Eric wasn’t entirely sure the nurse was a “she” to begin with. The distance was great enough that it was difficult to tell.

The Pomeranian corporal started moaning and groaning again.

“And to think our lives will end here,” mused Nagel. “Such is ignominy.”

“Do you think we could get something to eat?”

“Must you dredge up my worst fears?”

****

They got nothing to eat that night beyond a half-loaf of bread. The same nurse came through two hours later, followed by two orderlies carrying baskets full of bread. At each pair of cots, the nurse would take out a loaf, rip it into halves, and hand them to the wounded soldiers. Then, without saying a word, move on.

The orderlies were female. Mediocre versions of the gender, to say the least. But definitely female.

Eric still wasn’t sure about the nurse.

****

An hour later, the same trio passed down the line of cots in the great vaulted room again. This time, the orderlies were carrying buckets of water, from which the nurse would fill what looked like an old soup ladle — best not to think about the precise nature of the soup — and place it to the mouth of each soldier.

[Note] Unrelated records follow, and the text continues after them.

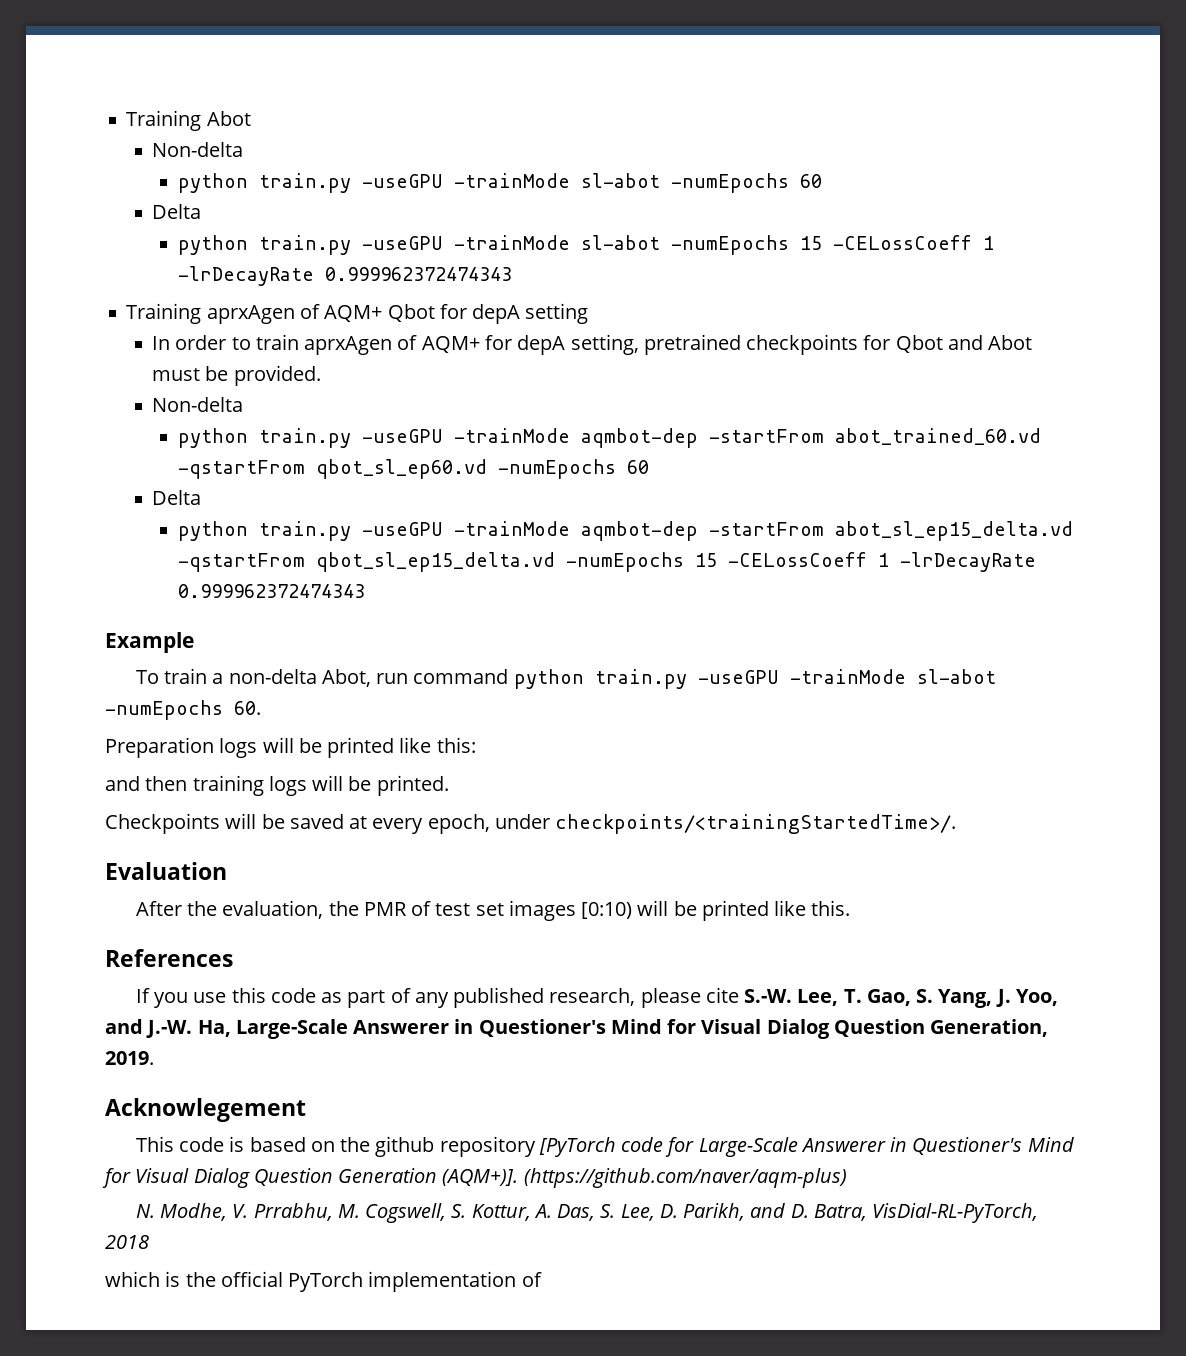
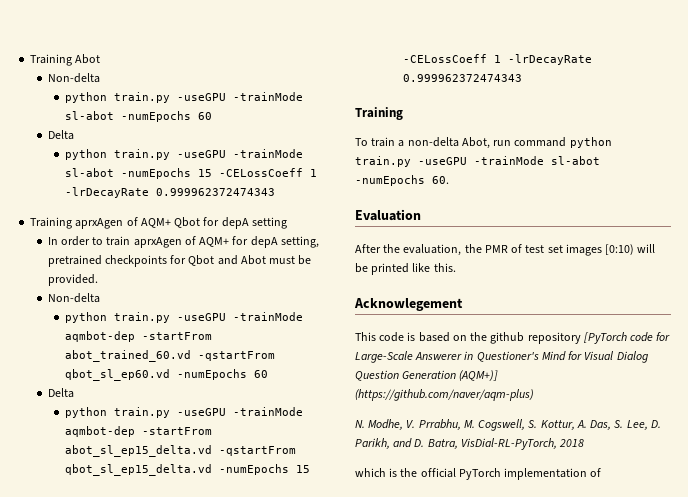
  python train.py -useGPU -trainMode aqmbot-dep -startFrom abot_sl_ep15_delta.vd -qstartFrom qbot_sl_ep15_delta.vd -numEpochs 15 -CELossCoeff 1 -lrDecayRate 0.999962372474343
- Example
+ Training
- Preparation logs will be printed like this:
- and then training logs will be printed.
- Checkpoints will be saved at every epoch, under checkpoints/<trainingStartedTime>/.
- References
- If you use this code as part of any published research, please cite S.-W. Lee, T. Gao, S. Yang, J. Yoo, and J.-W. Ha, Large-Scale Answerer in Questioner's Mind for Visual Dialog Question Generation, 2019.
- This code is based on the github repository [PyTorch code for Large-Scale Answerer in Questioner's Mind for Visual Dialog Question Generation (AQM+)]. (https://github.com/naver/aqm-plus)
+ This code is based on the github repository [PyTorch code for Large-Scale Answerer in Questioner's Mind for Visual Dialog Question Generation (AQM+)] (https://github.com/naver/aqm-plus)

The one poor fool who tried to hold the ladle bowl in his own hand to keep it from spilling got the ladle snatched away and his ear boxed.

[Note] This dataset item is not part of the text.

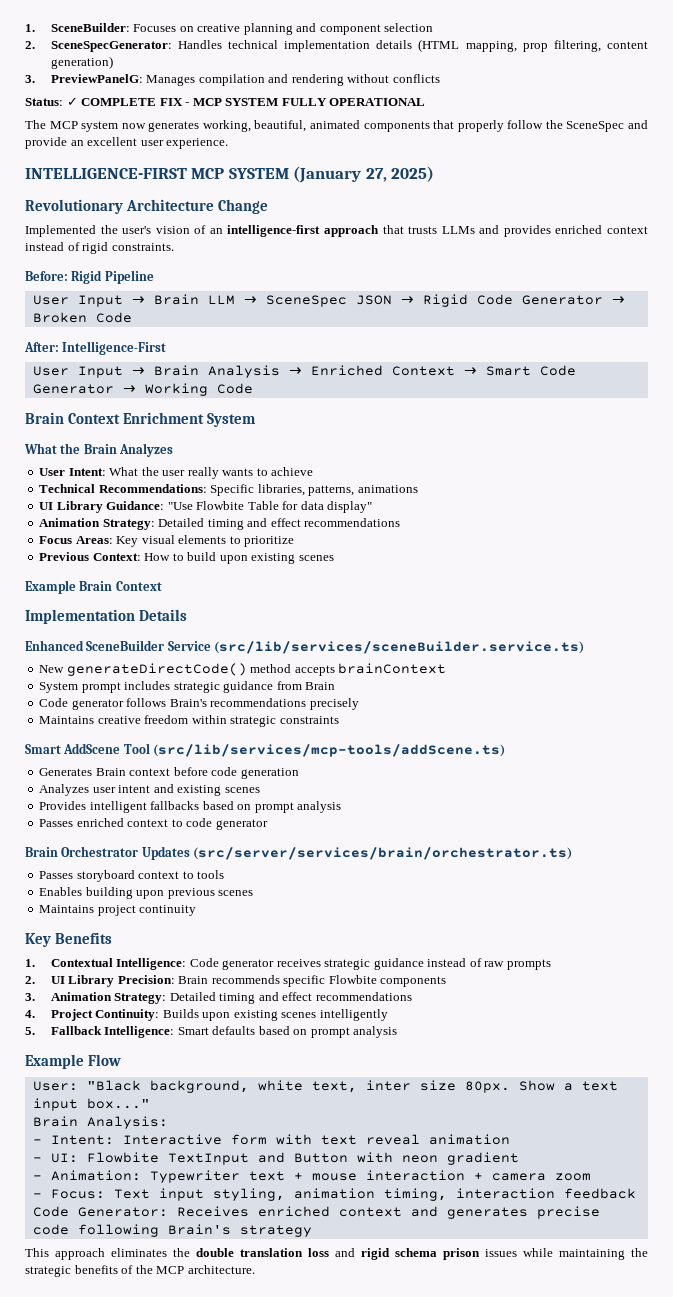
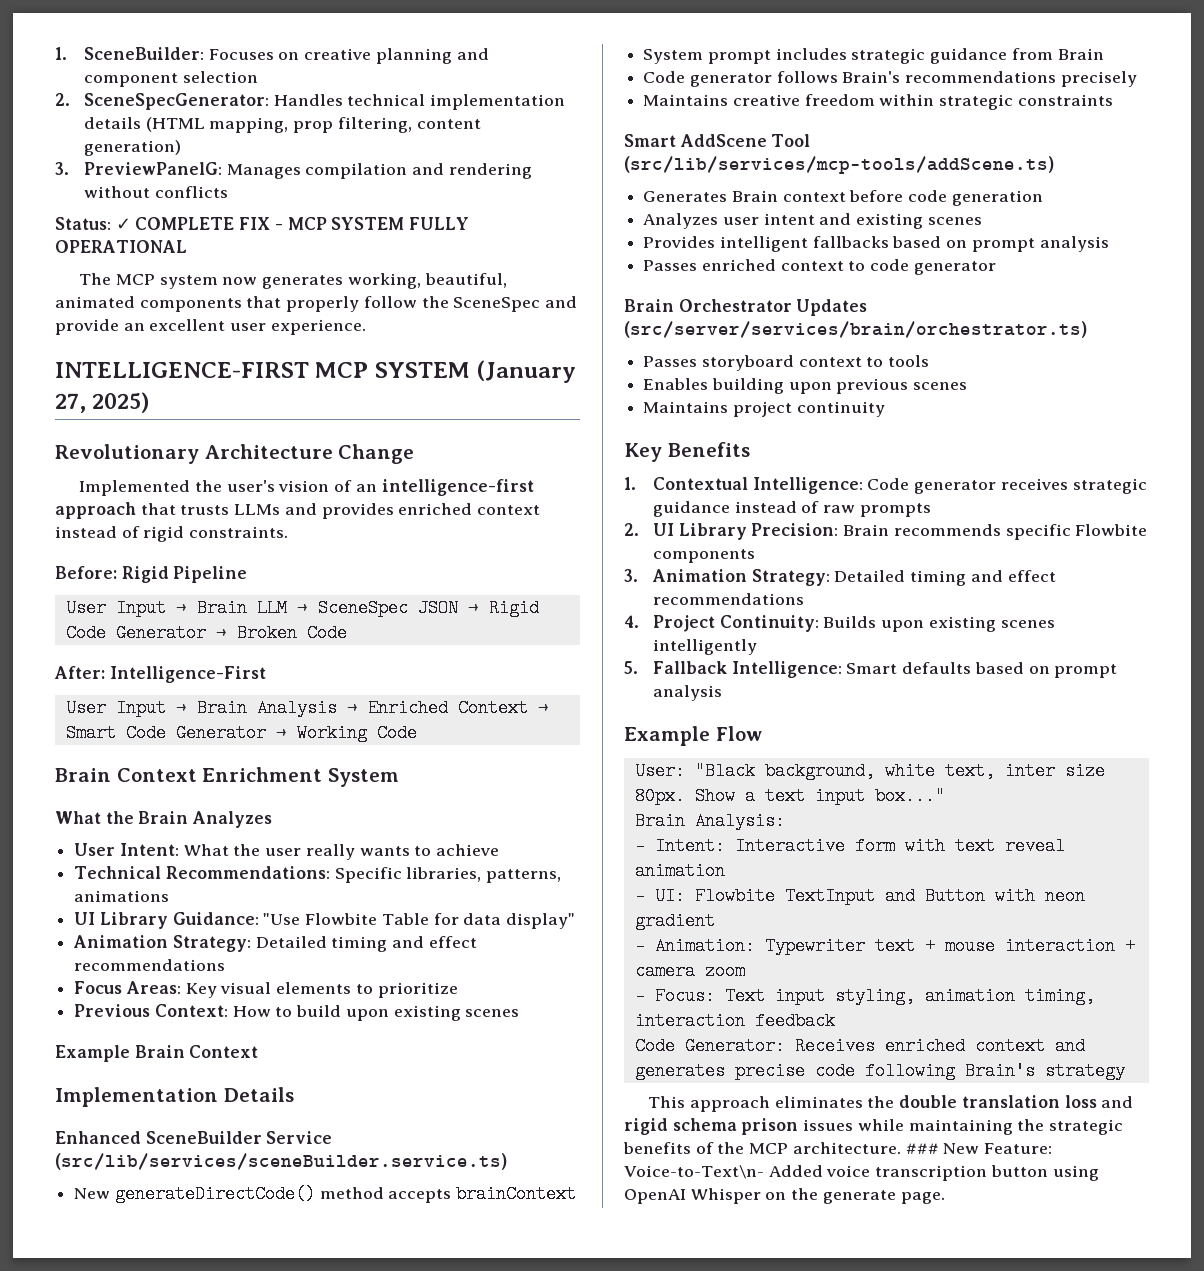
+ ### New Feature: Voice-to-Text\n- Added voice transcription button using OpenAI Whisper on the generate page.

Clearly, this was not a nurse to be trifled with.

For the selfsame reason, Krenz refrained from pointing out to the trio of medical geniuses that it would have made more sense to give them water first, and food later. That being every human body’s definite priority.

But he kept his silence, swallowed what he could from the ladle — from the taste, he thought it had probably once been a Mongol ladle, used to drink kumiss or whatever the heathens called that horrid fermented milk they drank
— and let the nurse and her companions pass on.

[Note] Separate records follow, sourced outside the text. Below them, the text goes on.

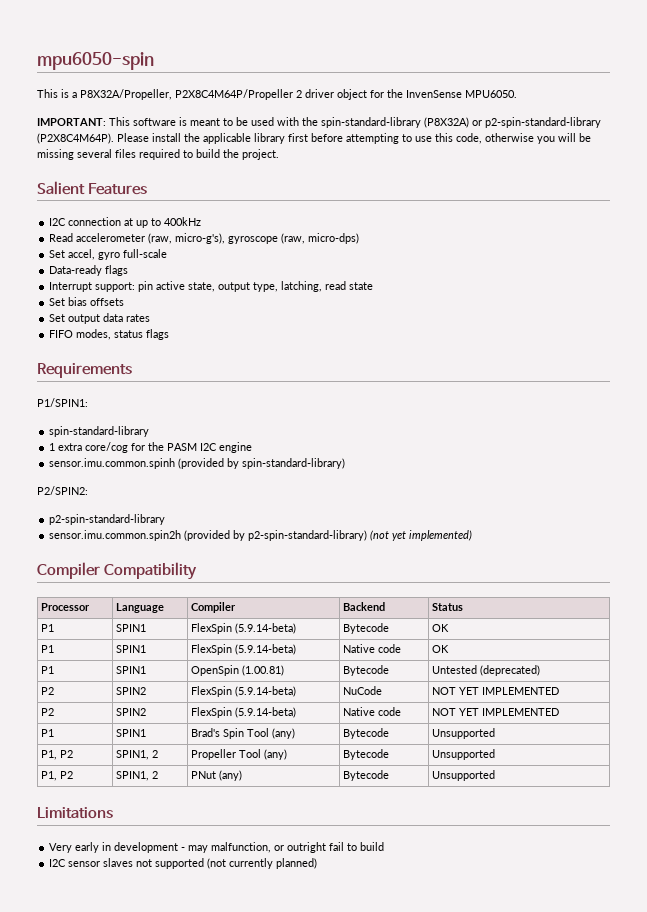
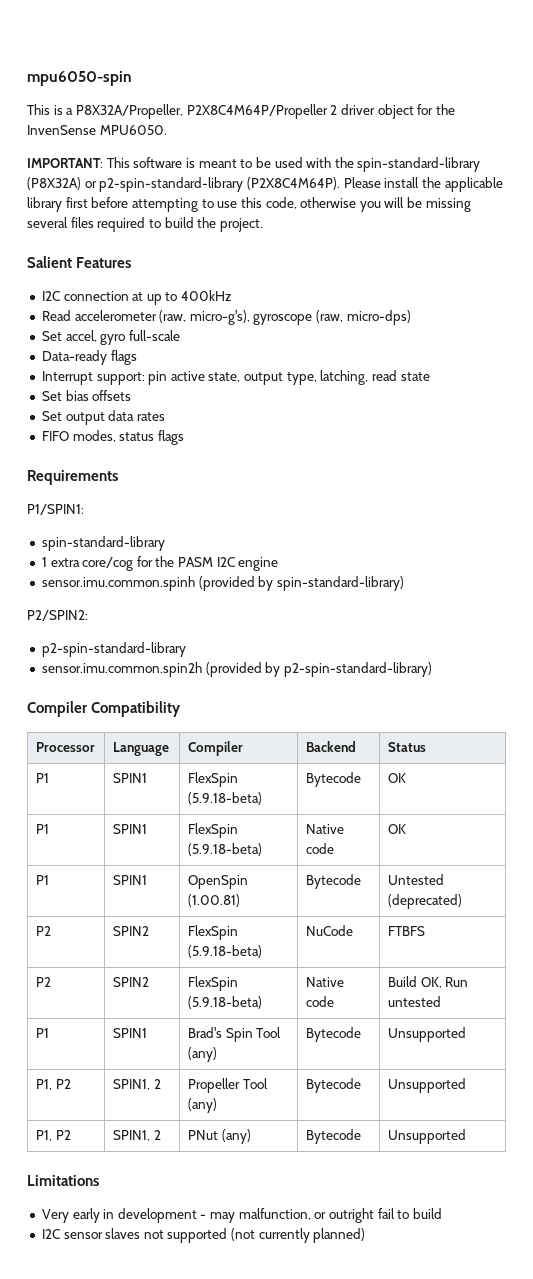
- sensor.imu.common.spin2h (provided by p2-spin-standard-library) (not yet implemented)
+ sensor.imu.common.spin2h (provided by p2-spin-standard-library)
- P1 | SPIN1 | FlexSpin (5.9.14-beta) | Bytecode | OK
+ P1 | SPIN1 | FlexSpin (5.9.18-beta) | Bytecode | OK
- P1 | SPIN1 | FlexSpin (5.9.14-beta) | Native code | OK
+ P1 | SPIN1 | FlexSpin (5.9.18-beta) | Native code | OK
- P2 | SPIN2 | FlexSpin (5.9.14-beta) | NuCode | NOT YET IMPLEMENTED
- P2 | SPIN2 | FlexSpin (5.9.14-beta) | Native code | NOT YET IMPLEMENTED
+ P2 | SPIN2 | FlexSpin (5.9.18-beta) | NuCode | FTBFS
+ P2 | SPIN2 | FlexSpin (5.9.18-beta) | Native code | Build OK, Run untested

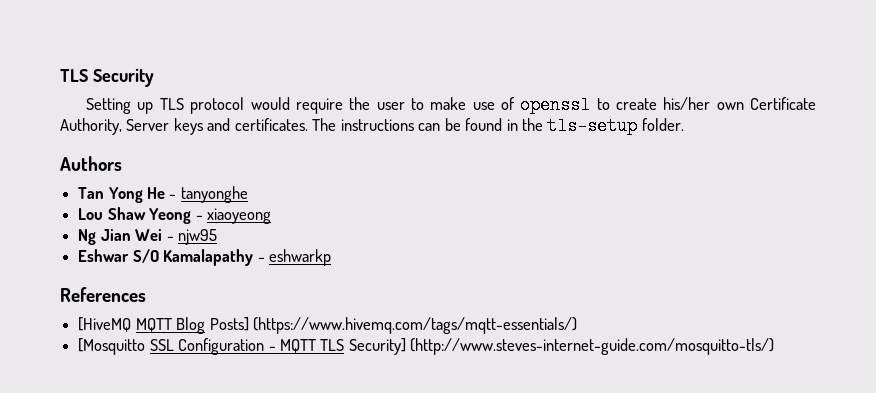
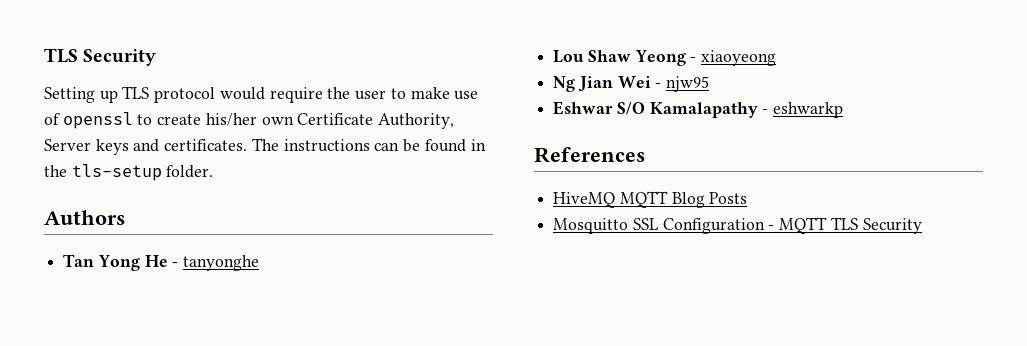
- [HiveMQ MQTT Blog Posts] (https://www.hivemq.com/tags/mqtt-essentials/)
- [Mosquitto SSL Configuration - MQTT TLS Security] (http://www.steves-internet-guide.com/mosquitto-tls/)
+ HiveMQ MQTT Blog Posts
+ Mosquitto SSL Configuration - MQTT TLS Security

He still hadn’t determined her gender. “We need a name for it,” he whispered to Nagel.

“Leviathan comes to mind,” he whispered back. “Though I’d favor Moloch, myself.”

“Moloch it is, then.”

****

Things did not improve in the morning. Moloch was absent, thankfully, but the nurse who replaced the creature was little improvement. True, she was female. Unfortunately, of the elderly rather than youthful disposition; and, far worse — Eric had a very good-natured grandmother, after all — she subscribed to that school of thought which held that in old age a woman should cultivate the virtues of haggery and witchery. Had there been milk, she would have turned it sour.

There wasn’t, of course. Water and bread, as the night before. The bread was stale. The water had a definite green tinge to it.

“I am becoming disillusioned,” Eric announced to Friedrich.

His new friend proved to be an educated man. “I had no illusions to begin with. Having studied the classics, I know the fate of man. The best you can hope for is to fuck your mother, put your eyes out, and die in exile.”

Eric thought that was something of an exaggeration. Not much, though, judging from current evidence.

“There’s one piece of good news,” Nagel added.

“What’s that?”

The lieutenant jerked a thumb in the direction of the moaner and groaner’s cot. “I think the Pomeranian finally died.”

Alas, that too was an illusion. No more than two seconds later, the corporal started moaning and groaning again. Calling out for water and bread, if you could believe it.

****

Reprieve finally came at noon. There was a commotion at the entrance and a small group of people forced their way into the room. “Forced” was the proper term, too. Moloch and the harridan-nurse were trying to prevent them from entering. Quite forcefully, in fact.

That all ended when a short, stout person in the midst of the newcomers knocked the harridan flat with a mighty blow and even caused Moloch to back up a step or two. Thereafter, the nurse-Leviathan was kept pinned to the wall by two more of the newcomers, armed with spears of some sort.

The one who’d sent the old witch flying marched down the aisle in the center of the room. By the time she was within thirty feet, Eric realized she was a woman. Young, too. And what he has taken at a distance for stoutness was mostly something entirely different and far more admirable.

“She’s a vision!” he exclaimed.

Nagel was made of sterner stuff. “She might also be your mother. Take care, Saxon. We live in perilous times.”